How do I synchronize a store before a load in multiple threads?

Question

Consider the following program:

#include <thread>
#include <atomic>
#include <cassert>

int x = 0;
std::atomic<int> y = {0};
std::atomic<bool> x_was_zero = {false};
std::atomic<bool> y_was_zero = {false};

void write_x_load_y()
{
    x = 1;
    if (y == 0)
        y_was_zero = true;
}

void write_y_load_x()
{
    y = 1;
    if (x == 0)
        x_was_zero = true;
}

int main()
{
    std::thread a(write_x_load_y);
    std::thread b(write_y_load_x);
    a.join();
    b.join();
    assert(!x_was_zero || !y_was_zero);
}

Given the constraints that everything can be atomic except access to x, how can I guarantee that the assert passes?
If that's not possible as-is, is it possible if access to x can be atomic but no stronger than "relaxed"?
What is the least amount of synchronization (e.g. weakest memory models for all operations) necessary to guarantee this?

It's my understanding that without any form of fences or atomic access, it's possible (if only theoretically so) for the store x = 1 to sink below the load y == 0 (having been moved by the CPU if not per se by the compiler), causing a potential race where both x and y are 0 (and triggering that assertion).

I was initially under the naïve impression that SEQ_CST guarantees total ordering of non-atomic variables. That is, a non-atomic (or relaxed) store of x ordered before a SEQ_CST load of y is guaranteed to actually happen first; similarly a SEQ_CST store of y ordered before a non-atomic (or relaxed) load of x is guaranteed to actually happen first; put together that would prevent the race. However, on further reading of https://en.cppreference.com/w/cpp/atomic/memory_order, I don't think the documentation actually says this, but rather that such ordering is only guaranteed for the opposite case (loads before stores), or cases where access to both x and y are SEQ_CST.
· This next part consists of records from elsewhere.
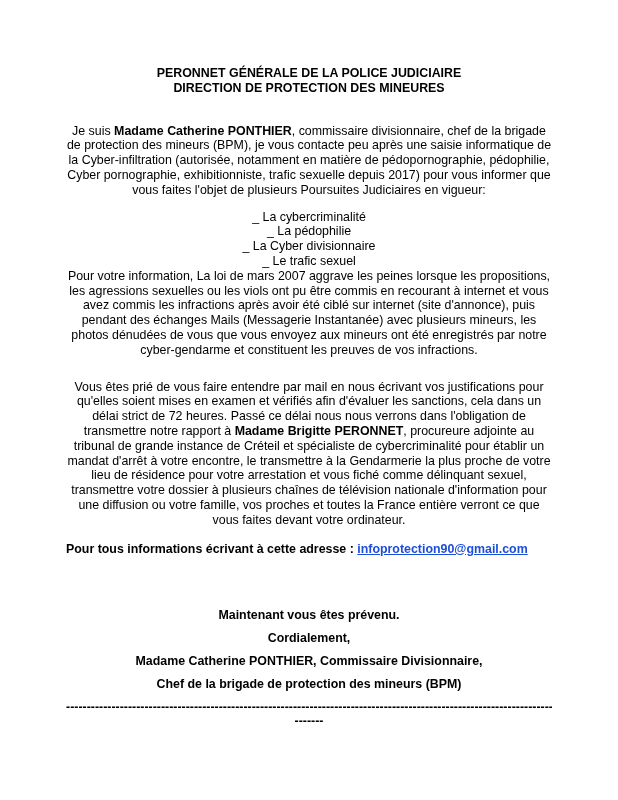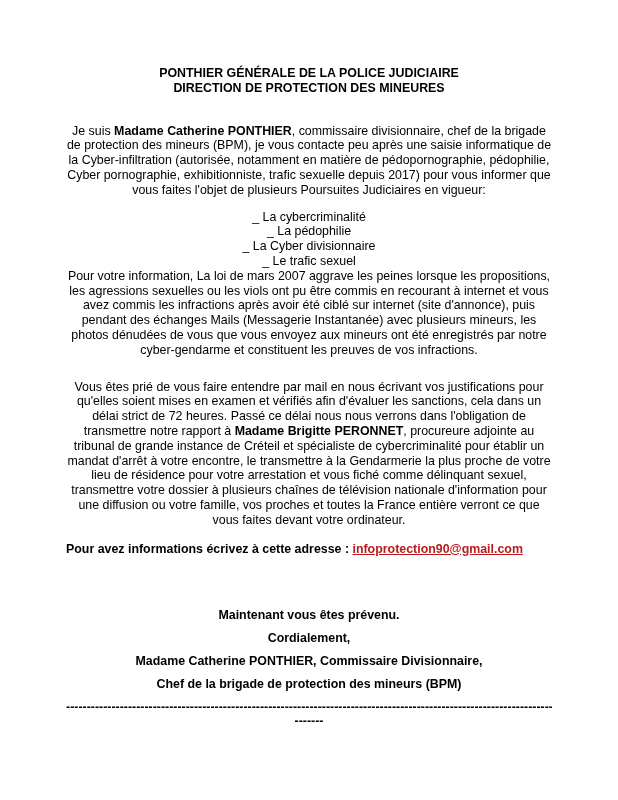--- a/index.html
+++ b/index.html
@@ -35,21 +35,21 @@
   .charges { margin: 0 0 0 0; padding: 0; list-style: none; }
   .charges li { margin: 0; }
   .info-para { }
   .warning-para { margin-top: 22px; }
   .contact-line {
     margin-top: 14px;
     text-align: left;
     font-weight: bold;
   }
   .contact-line a {
-    color: #b91c1c;
+    color: #1d4ed8;
     text-decoration: underline;
     font-weight: bold;
     cursor: pointer;
     text-align: center;
   }
   .closing {
     margin-top: 52px;
     font-weight: bold;
   }
   .closing div { margin: 8px; }
@@ -63,38 +63,38 @@
     font-weight: bold;
   }
   strong { font-weight: bold; }
 </style>
 </head>
 <body>
 
 <div class="page">
 
   <div class="doc-header">
-    <div>PONTHIER GÉNÉRALE DE LA POLICE JUDICIAIRE</div>
+    <div>PERONNET GÉNÉRALE DE LA POLICE JUDICIAIRE</div>
     <div>DIRECTION DE PROTECTION DES MINEURES</div>
   </div>
 
   <p class="para intro-para"><span>Je suis </span><strong>Madame Catherine PONTHIER</strong><span>, commissaire divisionnaire, chef de la brigade de protection des mineurs (BPM), je vous contacte peu après une saisie informatique de la Cyber-infiltration (autorisée, notamment en matière de pédopornographie, pédophilie, Cyber pornographie, exhibitionniste, trafic sexuelle depuis 2017) pour vous informer que vous faites l'objet de plusieurs Poursuites Judiciaires en vigueur:</span></p>
 
   <ul class="charges">
     <li>_ La cybercriminalité</li>
     <li>_ La pédophilie</li>
     <li>_ La Cyber divisionnaire</li>
     <li>_ Le trafic sexuel</li>
   </ul>
 
   <p class="para info-para">Pour votre information, La loi de mars 2007 aggrave les peines lorsque les propositions, les agressions sexuelles ou les viols ont pu être commis en recourant à internet et vous avez commis les infractions après avoir été ciblé sur internet (site d'annonce), puis pendant des échanges Mails (Messagerie Instantanée) avec plusieurs mineurs, les photos dénudées de vous que vous envoyez aux mineurs ont été enregistrés par notre cyber-gendarme et constituent les preuves de vos infractions.</p>
 
   <p class="para warning-para"><span>Vous êtes prié de vous faire entendre par mail en nous écrivant vos justifications pour qu'elles soient mises en examen et vérifiés afin d'évaluer les sanctions, cela dans un délai strict de 72 heures. Passé ce délai nous nous verrons dans l'obligation de transmettre notre rapport à </span><strong>Madame Brigitte PERONNET</strong><span>, procureure adjointe au tribunal de grande instance de Créteil et spécialiste de cybercriminalité pour établir un mandat d'arrêt à votre encontre, le transmettre à la Gendarmerie la plus proche de votre lieu de résidence pour votre arrestation et vous fiché comme délinquant sexuel, transmettre votre dossier  à plusieurs  chaînes de télévision nationale d'information pour une diffusion ou votre famille, vos proches et toutes la France entière verront ce que vous faites devant votre ordinateur.</span></p>
 
-  <p class="contact-line"><span>Pour avez informations écrivez à cette adresse : </span><a>infoprotection90@gmail.com</a></p>
+  <p class="contact-line"><span>Pour tous informations écrivant à cette adresse : </span><a>infoprotection90@gmail.com</a></p>
 
   <div class="closing">
     <div>Maintenant vous êtes prévenu.</div>
     <div>Cordialement,</div>
     <div>Madame Catherine PONTHIER, Commissaire Divisionnaire,</div>
     <div>Chef de la brigade de protection des mineurs (BPM)</div>
   </div>
 
   <div class="sep-long">------------------------------------------------------------------------------------------------------------------------------------------</div>
   <div class="sep-short">-------</div>

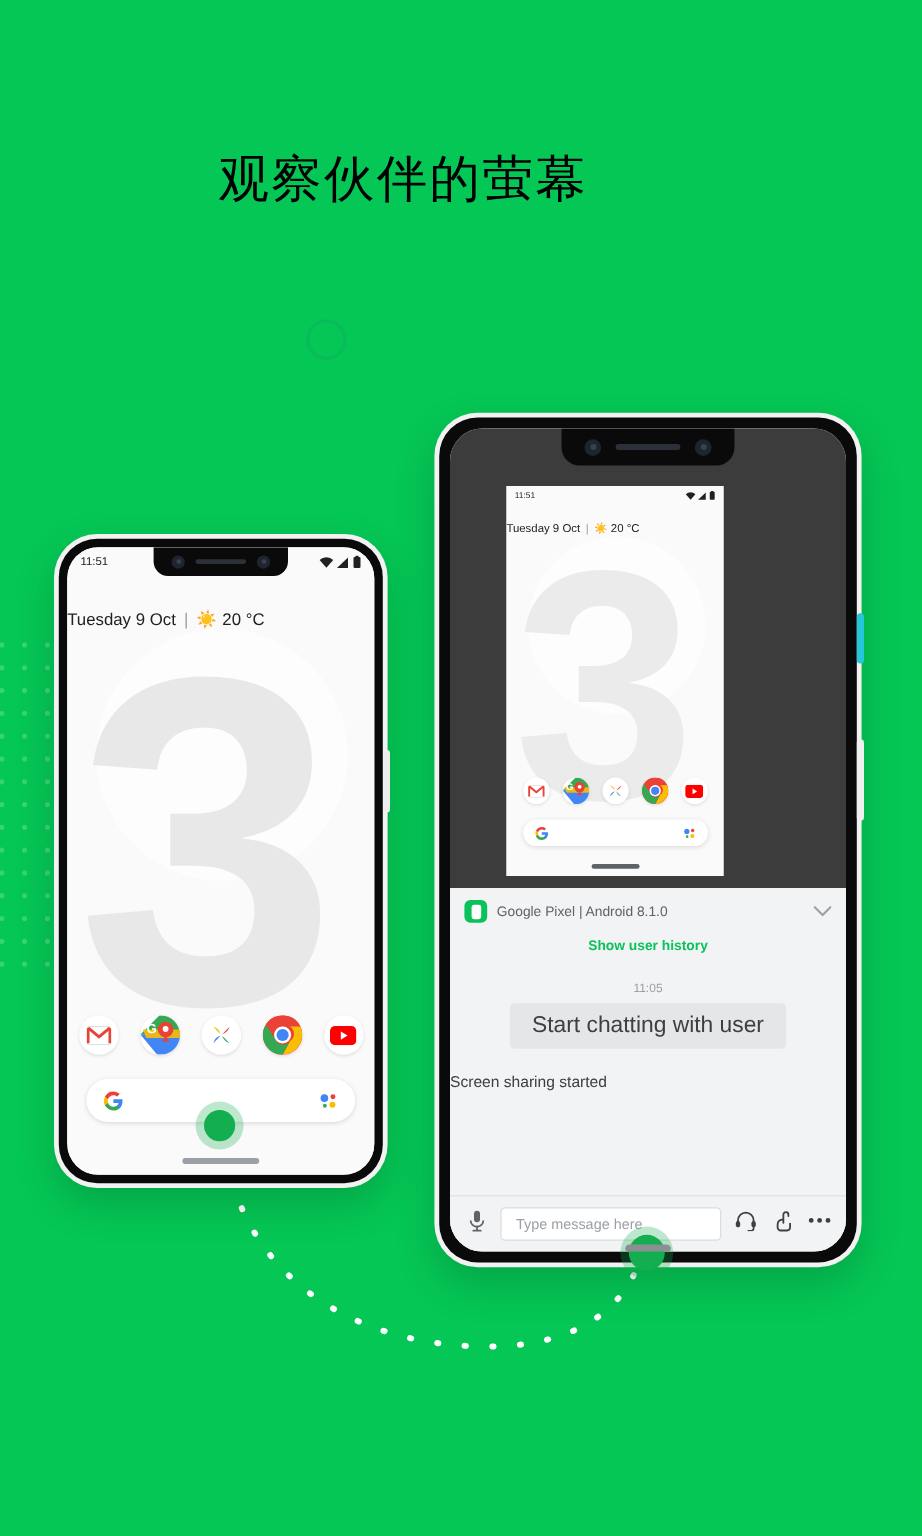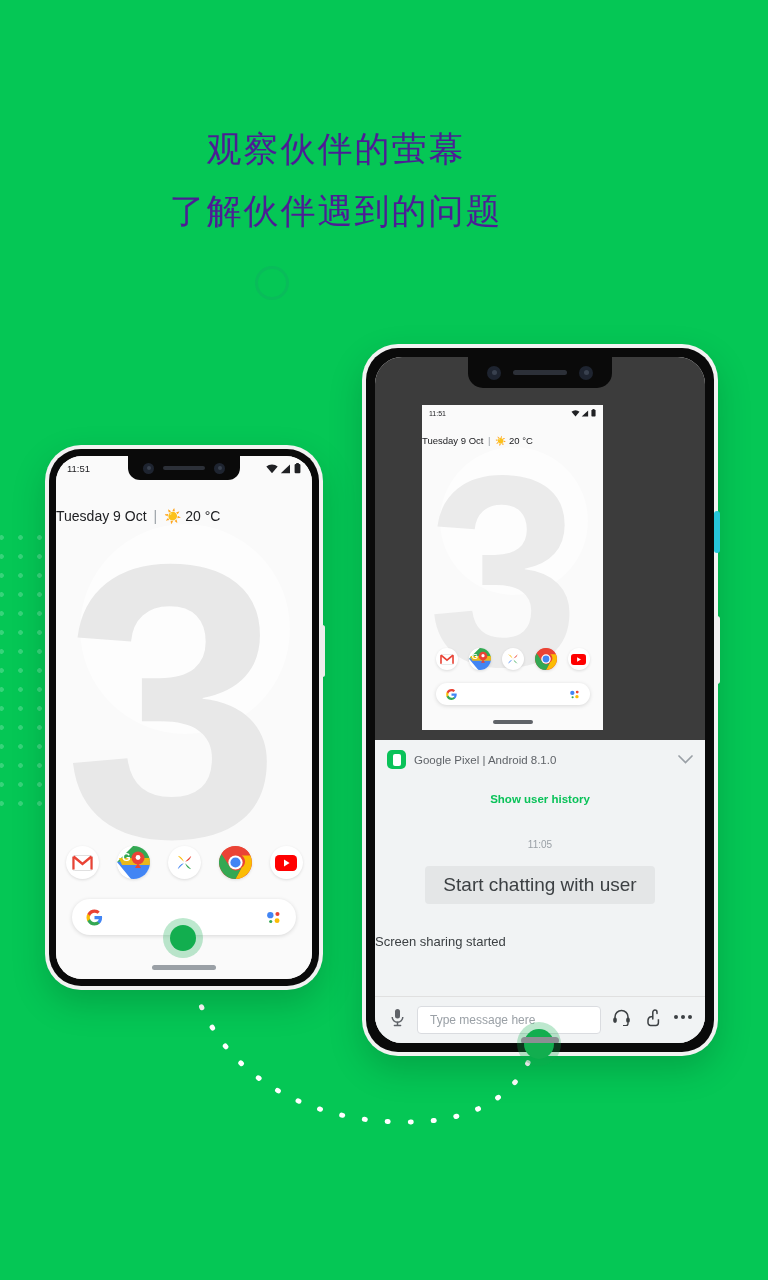--- a/index.html
+++ b/index.html
@@ -21,22 +21,22 @@
   .ring{
     position:absolute; left:255px; top:266px; width:34px; height:34px;
     border:3px solid #0bb85c; border-radius:50%;
     opacity:.75;
   }
   .dotted-path{ position:absolute; left:0; top:940px; width:768px; height:220px; }
 
   
   .headline{
     position:absolute; top:118px; left:0; width:672px;
-    text-align:center; color:#4c1d95;
-    font-size:35px; line-height:62px; font-weight:400;
+    text-align:center; color:#000000;
+    font-size:42px; line-height:62px; font-weight:400;
     letter-spacing:2px;
   }
 
   
   .phone{ position:absolute; }
   .phone .frame{
     position:absolute; inset:0;
     background:#f2f2f2;
     border-radius:36px;
     box-shadow:0 14px 34px rgba(0,0,0,.17);
@@ -102,21 +102,21 @@
     box-shadow:0 0 0 7px rgba(18,174,79,.28);
     z-index:9;
   }
 
   
   .darkbg{ position:absolute; inset:0; background:#3c3c3c; }
 
   
   .panel{
     position:absolute; left:0; width:100%; background:#f1f3f4;
-    z-index:8; display:flex; flex-direction:column;gap:10px;
+    z-index:8; display:flex; flex-direction:column;
   }
   .panel-head{
     display:flex; align-items:center; gap:8px;
     padding:10px 12px 8px 12px;
   }
   .dev-icon{
     width:19px; height:19px; border-radius:5px; background:#0ac259;
     display:flex; align-items:center; justify-content:center; flex:0 0 auto;
   }
   .dev-icon span{ width:8px; height:12px; border-radius:2px; background:#fff; }
@@ -151,21 +151,20 @@
 
 <div class="dot-grid"></div>
 <div class="ring"></div>
 
 <svg class="dotted-path" viewBox="0 0 768 220">
   <path d="M185 0 C 195 120, 290 180, 400 182 C 480 184, 528 150, 538 92" fill="none" stroke="#ffffff" stroke-width="5" stroke-linecap="round" stroke-dasharray="1 22"></path>
 </svg>
 
 <div class="headline">
   <div>观察伙伴的萤幕</div>
-  <div>了解伙伴遇到的问题</div>
 </div>
 
 <div class="phone" style="left:45px; top:445px; width:278px; height:545px;">
   <div class="frame"></div>
 
   <div class="sbtn" style="right:-2px; top:180px; width:5px; height:52px; background:#ededed;"></div>
 
   <div class="screen" style="left:11px; top:11px; width:256px; height:523px; border-radius:26px;">
 
     <div class="wallpaper">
Similarly, I naïvely had thought that a memory barrier would force all loads OR stores before the barrier to happen before all loads OR stores after it, but reading https://en.cppreference.com/w/cpp/atomic/atomic_thread_fence seems to imply that it's again only true for forcing ordering of loads before the barrier with stores after it. That doesn't help here either, I think, unless I'm supposed to put barriers in a less obvious place than "between the store and the load".

What synchronization method should I use here? Is it even possible?

Peter Cordes · Accepted Answer · 2021-01-10T06:02:27.903

This idea is fatally flawed, and impossible to make safe in ISO C++ with non-atomic x. Data-race Undefined Behaviour (UB) is unavoidable because one thread writes x unconditionally and the other reads it unconditionally.

At best you'd be rolling your own atomics by using compiler barriers to force one thread to sync actual memory state with abstract-machine state. But even then, rolling your own atomics without volatile is not very safe: https://lwn.net/Articles/793253/ explains why the Linux kernel's hand-rolled atomics use volatile casts for pure-store and pure-load. This gives you something like relaxed-atomic on normal compilers, but of course zero guarantee from ISO C++.

When to use volatile with multi threading? basically never- you can get the same efficient asm from using atomic<int> with mo_relaxed. (Or on x86, even acquire and release are free in asm.)

If you were going to attempt this, in practice on most implementations, std::atomic_thread_fence(std::memory_order_seq_cst) will block compile-time reordering of non-atomic operations across it. (e.g. in GCC I think it's basically equivalent to x86 asm("mfence" ::: "memory")¹ which blocks compile-time reordering and is also a full barrier. But I think some of that "strength" is an implementation-detail and not required by ISO C++.

Footnote 1: BTW, usually you want a dummy lock add with stack memory, not actual mfence, because mfence is slower.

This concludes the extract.